### GIVEN INFORMATION

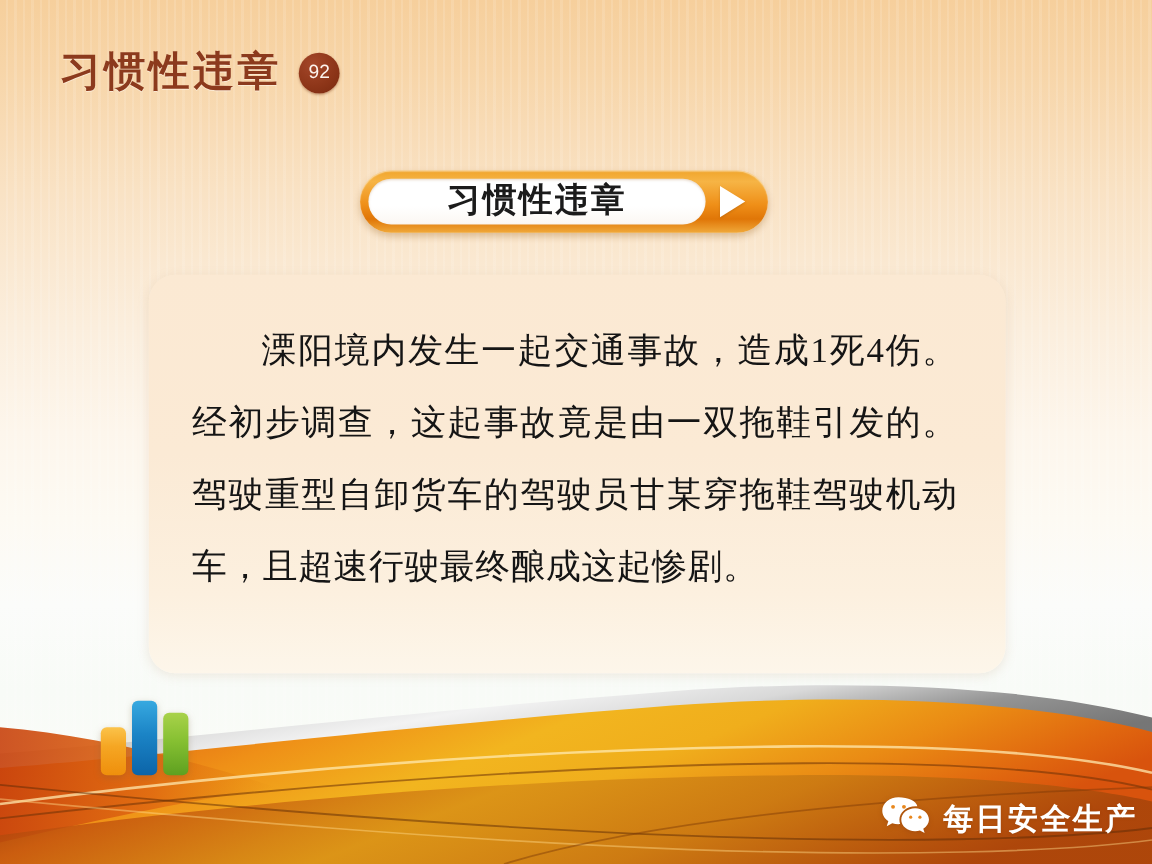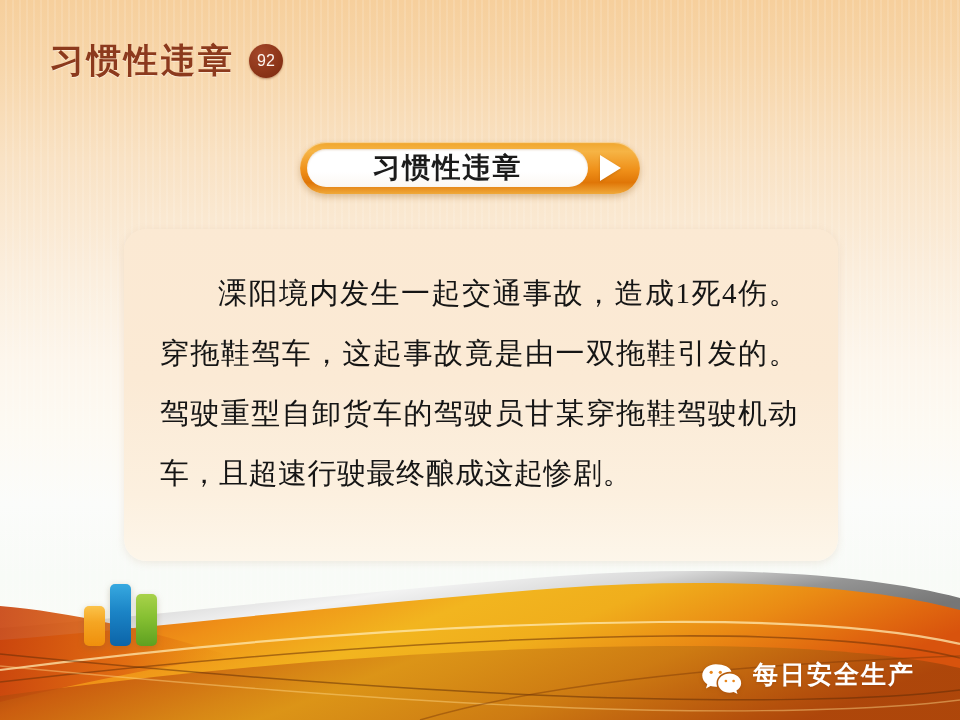--- a/index.html
+++ b/index.html
@@ -248,7 +248,7 @@
   </div>
 
   <div class="card">
-    <p class="card-text">溧阳境内发生一起交通事故，造成1死4伤。穿拖鞋驾车，这起事故竟是由一双拖鞋引发的。驾驶重型自卸货车的驾驶员甘某穿拖鞋驾驶机动车，且超速行驶最终酿成这起惨剧。</p>
+    <p class="card-text">溧阳境内发生一起交通事故，造成1死4伤。经初步调查，这起事故竟是由一双拖鞋引发的。驾驶重型自卸货车的驾驶员甘某穿拖鞋驾驶机动车，且超速行驶最终酿成这起惨剧。</p>
   </div>
 
   <svg class="wave" viewBox="0 0 960 200" preserveAspectRatio="none" xmlns="http://www.w3.org/2000/svg">

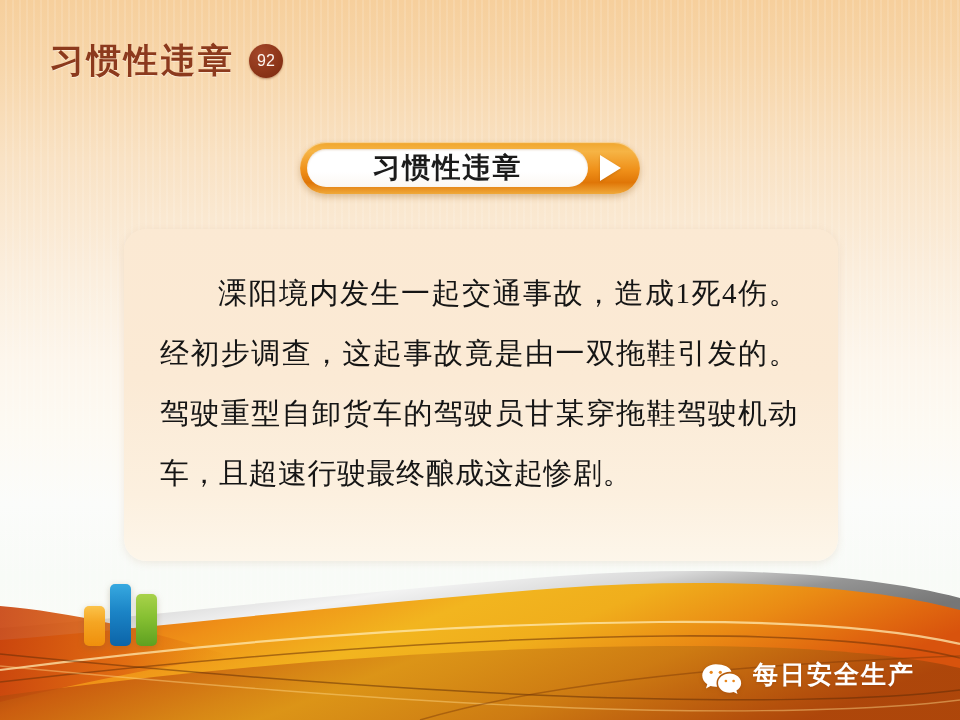--- a/index.html
+++ b/index.html
@@ -203,10 +203,10 @@
   
   .brand {
     position: absolute;
-    right: 45px;
+    right: 12px;
     bottom: 24px;
     display: flex;
-    align-items: flex-start;
+    align-items: flex-end;
     gap: 11px;
     white-space: nowrap;
   }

### WHAT TO PRODUCE
What lines in the material mention "溧阳境内发生一起交通事故"? Copy every one of them.

### RESULT OF THIS TASK
-    <p class="card-text">溧阳境内发生一起交通事故，造成1死4伤。穿拖鞋驾车，这起事故竟是由一双拖鞋引发的。驾驶重型自卸货车的驾驶员甘某穿拖鞋驾驶机动车，且超速行驶最终酿成这起惨剧。</p>
+    <p class="card-text">溧阳境内发生一起交通事故，造成1死4伤。经初步调查，这起事故竟是由一双拖鞋引发的。驾驶重型自卸货车的驾驶员甘某穿拖鞋驾驶机动车，且超速行驶最终酿成这起惨剧。</p>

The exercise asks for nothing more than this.